[Description of the task]:
Reproduce, without alteration, every line of the data; exclude the images.

═══ Records provided

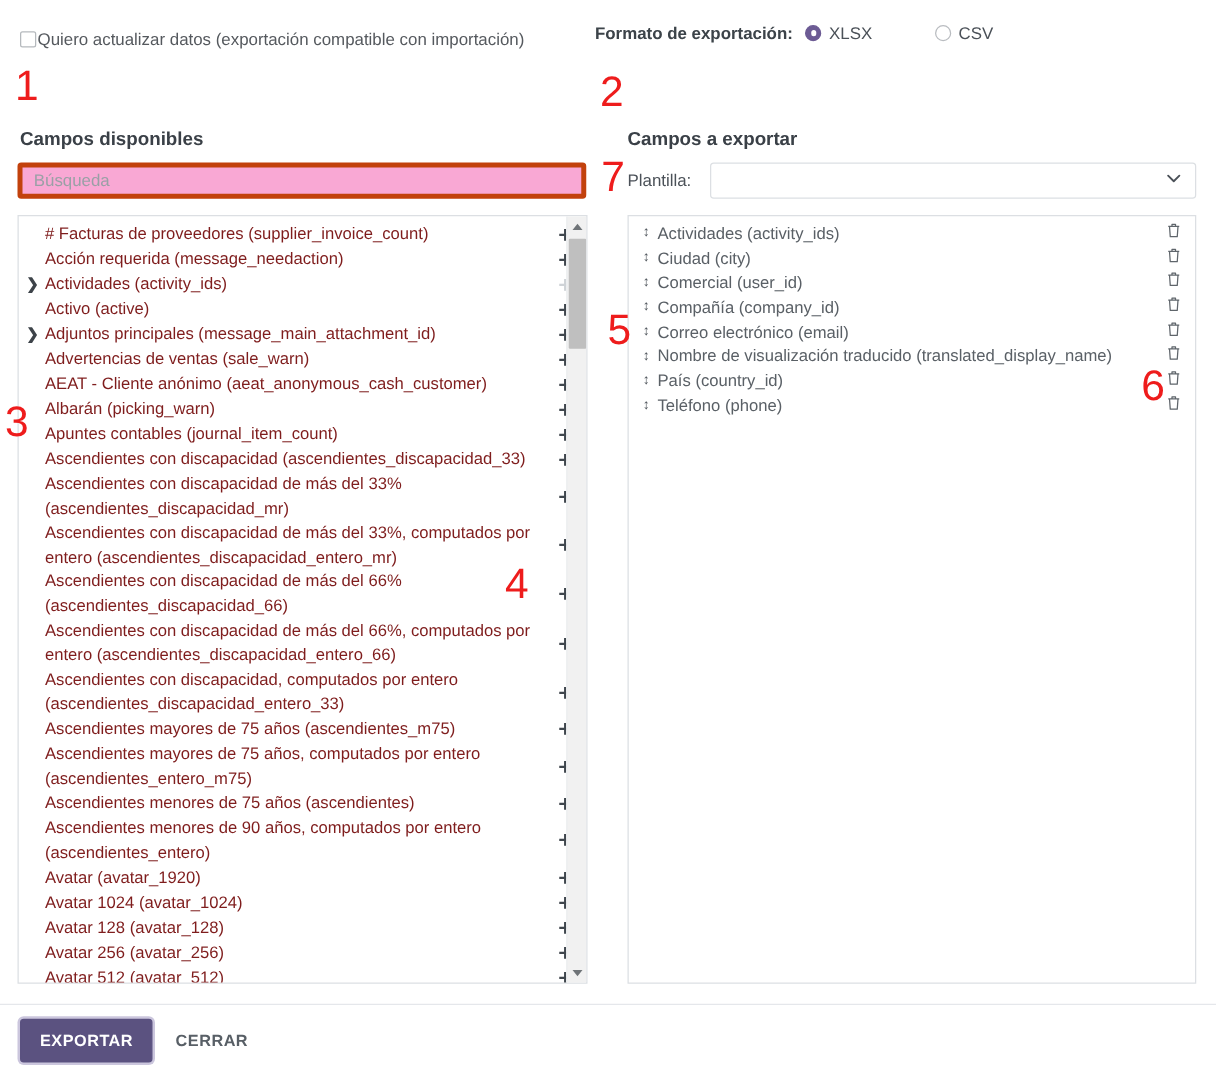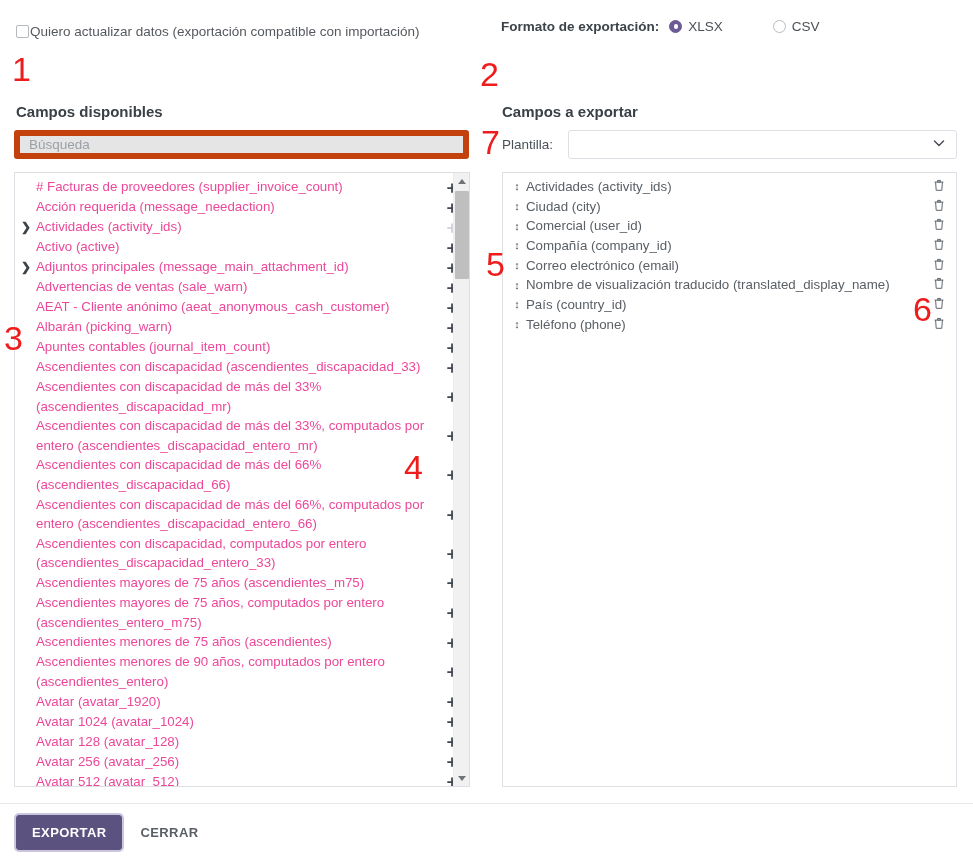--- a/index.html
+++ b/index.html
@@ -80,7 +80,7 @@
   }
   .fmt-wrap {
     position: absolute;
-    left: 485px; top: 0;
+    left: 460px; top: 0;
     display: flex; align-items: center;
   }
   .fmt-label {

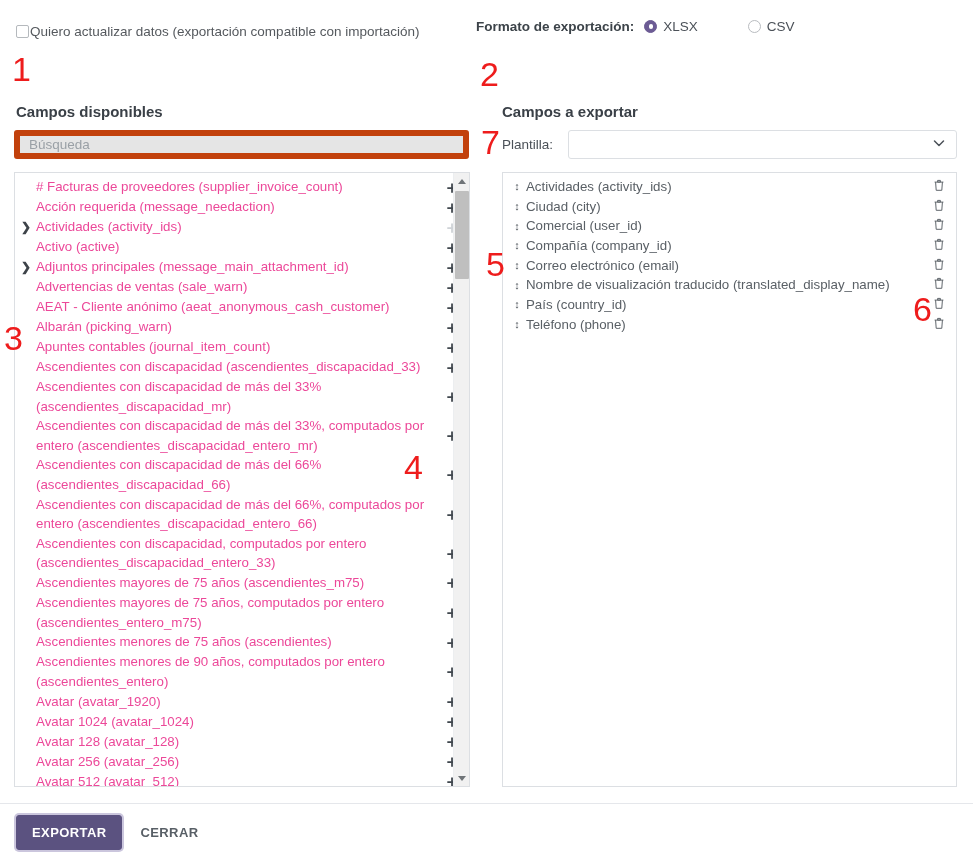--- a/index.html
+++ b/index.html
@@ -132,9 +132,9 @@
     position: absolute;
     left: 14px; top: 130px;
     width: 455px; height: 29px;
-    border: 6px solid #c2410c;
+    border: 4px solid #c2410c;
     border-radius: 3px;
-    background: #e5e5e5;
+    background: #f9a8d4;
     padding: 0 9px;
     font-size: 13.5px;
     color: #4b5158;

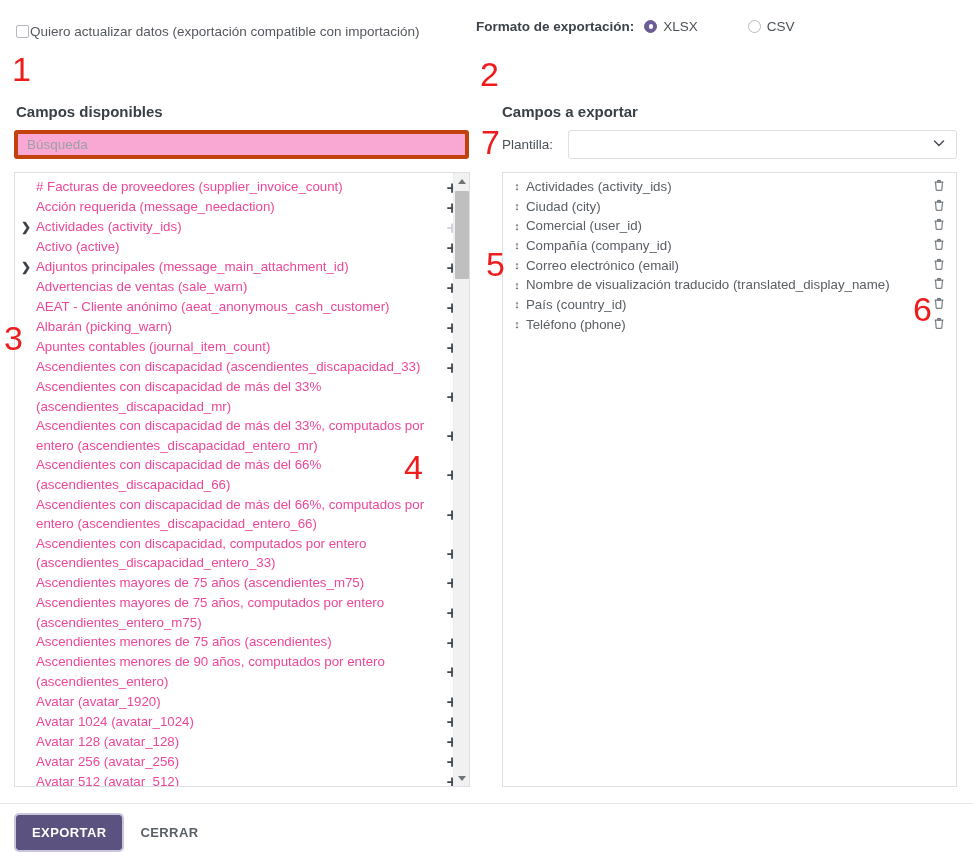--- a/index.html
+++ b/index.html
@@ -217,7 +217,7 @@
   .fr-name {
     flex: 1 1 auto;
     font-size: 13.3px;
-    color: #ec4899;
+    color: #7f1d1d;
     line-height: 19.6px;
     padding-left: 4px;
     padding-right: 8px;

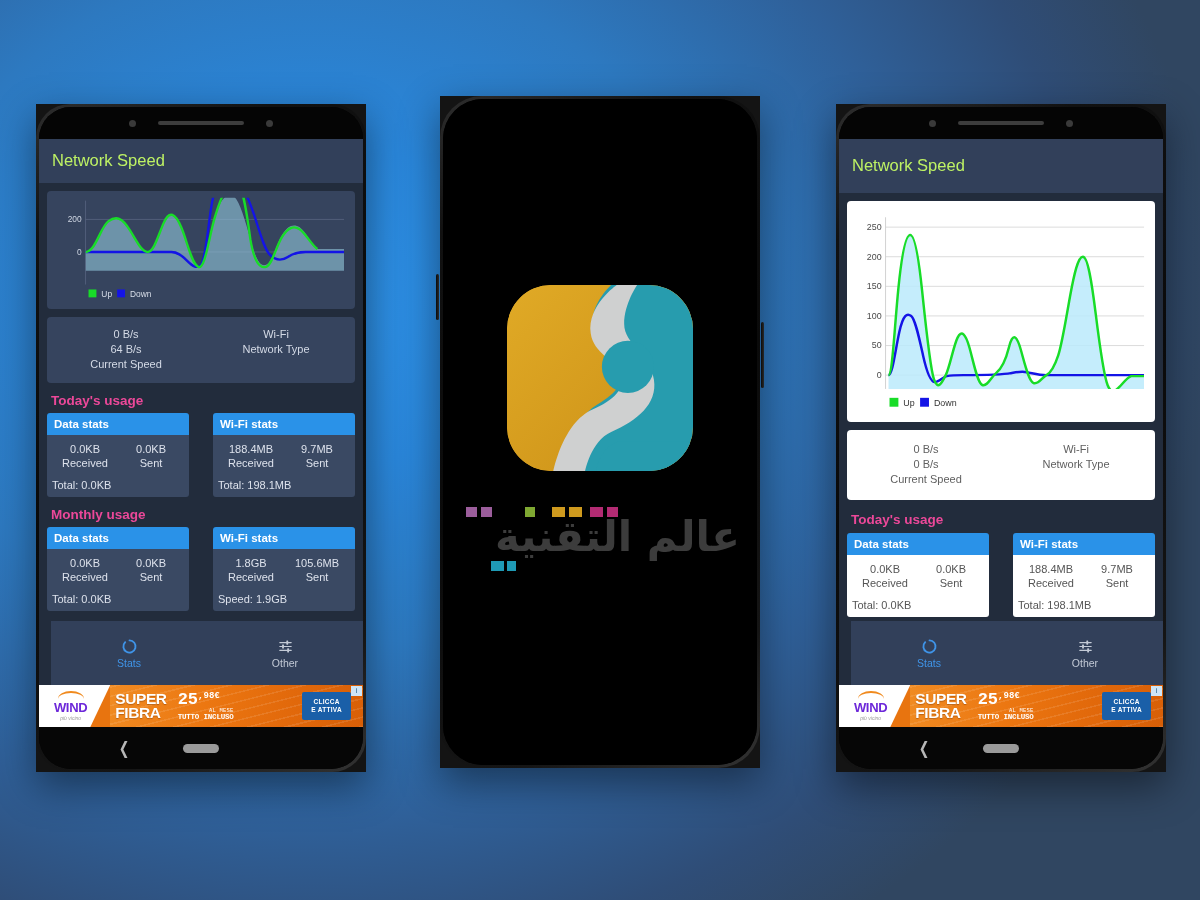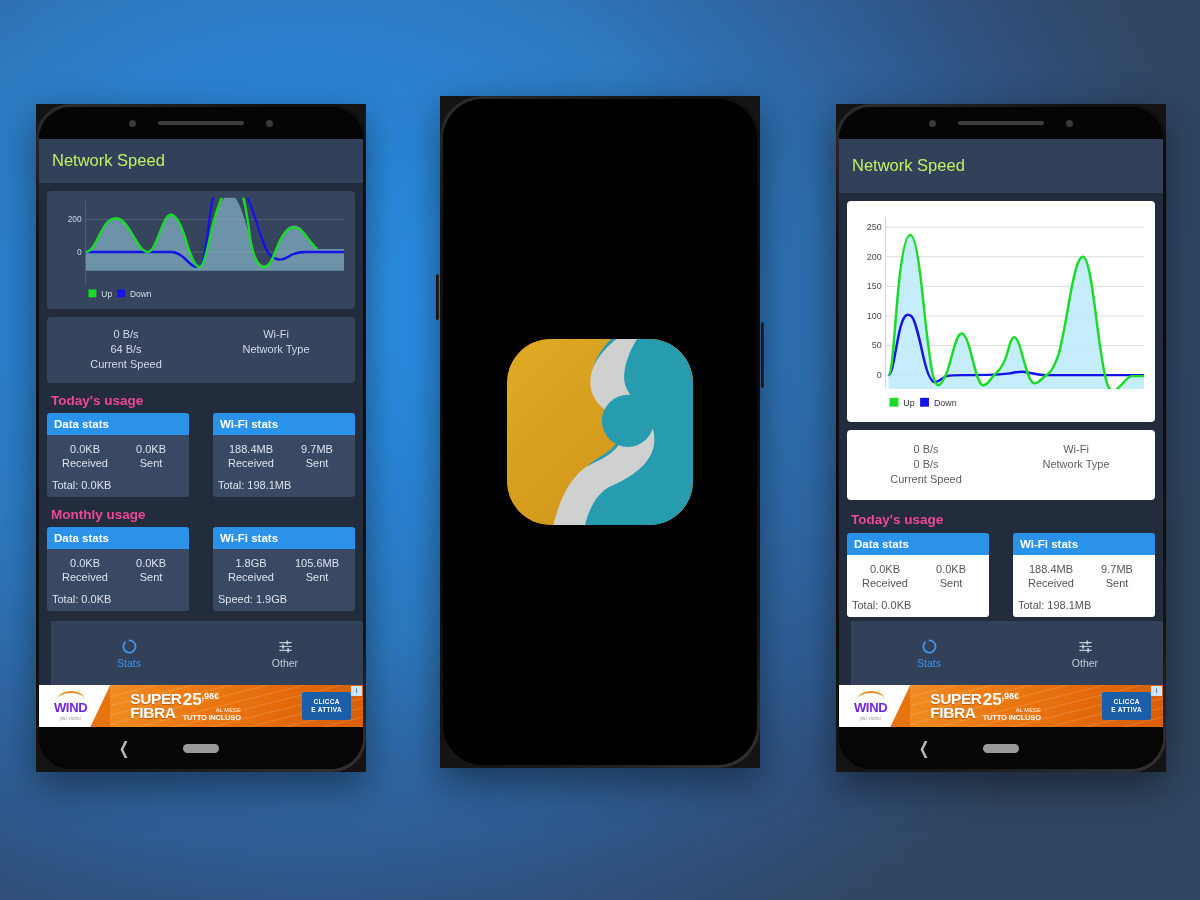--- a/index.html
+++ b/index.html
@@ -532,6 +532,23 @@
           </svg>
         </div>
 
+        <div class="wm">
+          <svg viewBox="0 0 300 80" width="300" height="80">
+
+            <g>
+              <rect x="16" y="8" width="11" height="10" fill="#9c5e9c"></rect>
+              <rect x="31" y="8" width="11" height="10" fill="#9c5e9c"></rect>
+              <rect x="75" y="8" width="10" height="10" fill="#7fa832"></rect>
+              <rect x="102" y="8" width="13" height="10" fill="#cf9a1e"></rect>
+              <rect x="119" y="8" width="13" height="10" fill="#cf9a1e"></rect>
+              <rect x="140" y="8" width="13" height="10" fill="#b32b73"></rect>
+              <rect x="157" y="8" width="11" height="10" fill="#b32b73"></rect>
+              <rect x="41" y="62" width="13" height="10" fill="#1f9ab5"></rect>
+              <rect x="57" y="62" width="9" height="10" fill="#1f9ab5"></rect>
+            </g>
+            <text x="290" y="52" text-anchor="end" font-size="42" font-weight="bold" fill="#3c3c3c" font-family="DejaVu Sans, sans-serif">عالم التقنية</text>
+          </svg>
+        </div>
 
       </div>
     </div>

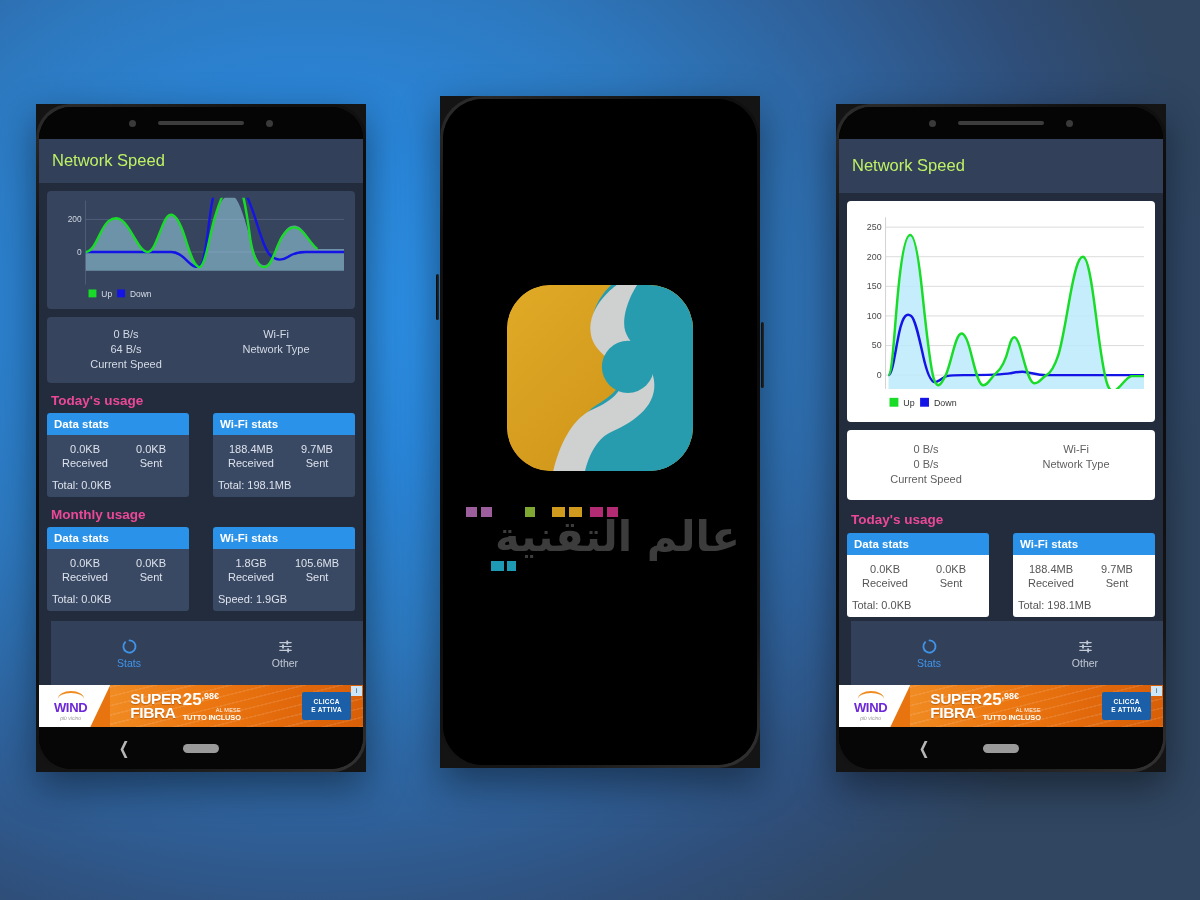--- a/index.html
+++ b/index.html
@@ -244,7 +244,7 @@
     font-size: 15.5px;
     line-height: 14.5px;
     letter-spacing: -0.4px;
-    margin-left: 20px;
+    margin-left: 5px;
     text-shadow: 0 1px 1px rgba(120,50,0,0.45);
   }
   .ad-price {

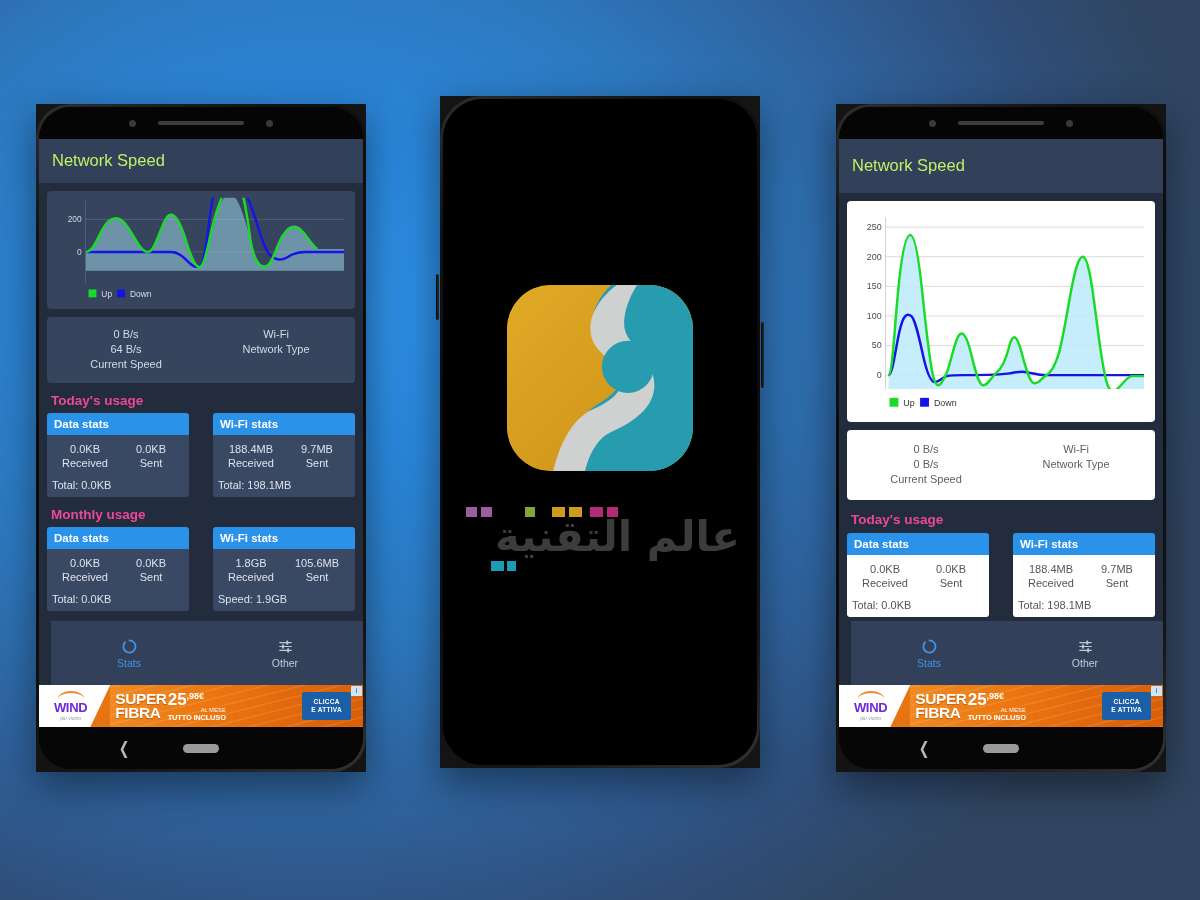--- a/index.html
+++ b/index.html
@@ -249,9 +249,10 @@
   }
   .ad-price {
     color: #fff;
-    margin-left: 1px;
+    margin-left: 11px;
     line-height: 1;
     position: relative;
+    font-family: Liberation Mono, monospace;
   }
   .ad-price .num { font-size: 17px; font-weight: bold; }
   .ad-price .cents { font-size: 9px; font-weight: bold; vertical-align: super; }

══════

[Your response]:
--- a/index.html
+++ b/index.html
@@ -80,7 +80,7 @@
   }
   .fmt-wrap {
     position: absolute;
-    left: 485px; top: 0;
+    left: 460px; top: 0;
     display: flex; align-items: center;
   }
   .fmt-label {

--- a/index.html
+++ b/index.html
@@ -132,9 +132,9 @@
     position: absolute;
     left: 14px; top: 130px;
     width: 455px; height: 29px;
-    border: 6px solid #c2410c;
+    border: 4px solid #c2410c;
     border-radius: 3px;
-    background: #e5e5e5;
+    background: #f9a8d4;
     padding: 0 9px;
     font-size: 13.5px;
     color: #4b5158;

--- a/index.html
+++ b/index.html
@@ -217,7 +217,7 @@
   .fr-name {
     flex: 1 1 auto;
     font-size: 13.3px;
-    color: #ec4899;
+    color: #7f1d1d;
     line-height: 19.6px;
     padding-left: 4px;
     padding-right: 8px;

--- a/index.html
+++ b/index.html
@@ -532,6 +532,23 @@
           </svg>
         </div>
 
+        <div class="wm">
+          <svg viewBox="0 0 300 80" width="300" height="80">
+
+            <g>
+              <rect x="16" y="8" width="11" height="10" fill="#9c5e9c"></rect>
+              <rect x="31" y="8" width="11" height="10" fill="#9c5e9c"></rect>
+              <rect x="75" y="8" width="10" height="10" fill="#7fa832"></rect>
+              <rect x="102" y="8" width="13" height="10" fill="#cf9a1e"></rect>
+              <rect x="119" y="8" width="13" height="10" fill="#cf9a1e"></rect>
+              <rect x="140" y="8" width="13" height="10" fill="#b32b73"></rect>
+              <rect x="157" y="8" width="11" height="10" fill="#b32b73"></rect>
+              <rect x="41" y="62" width="13" height="10" fill="#1f9ab5"></rect>
+              <rect x="57" y="62" width="9" height="10" fill="#1f9ab5"></rect>
+            </g>
+            <text x="290" y="52" text-anchor="end" font-size="42" font-weight="bold" fill="#3c3c3c" font-family="DejaVu Sans, sans-serif">عالم التقنية</text>
+          </svg>
+        </div>
 
       </div>
     </div>

--- a/index.html
+++ b/index.html
@@ -244,7 +244,7 @@
     font-size: 15.5px;
     line-height: 14.5px;
     letter-spacing: -0.4px;
-    margin-left: 20px;
+    margin-left: 5px;
     text-shadow: 0 1px 1px rgba(120,50,0,0.45);
   }
   .ad-price {

--- a/index.html
+++ b/index.html
@@ -249,9 +249,10 @@
   }
   .ad-price {
     color: #fff;
-    margin-left: 1px;
+    margin-left: 11px;
     line-height: 1;
     position: relative;
+    font-family: Liberation Mono, monospace;
   }
   .ad-price .num { font-size: 17px; font-weight: bold; }
   .ad-price .cents { font-size: 9px; font-weight: bold; vertical-align: super; }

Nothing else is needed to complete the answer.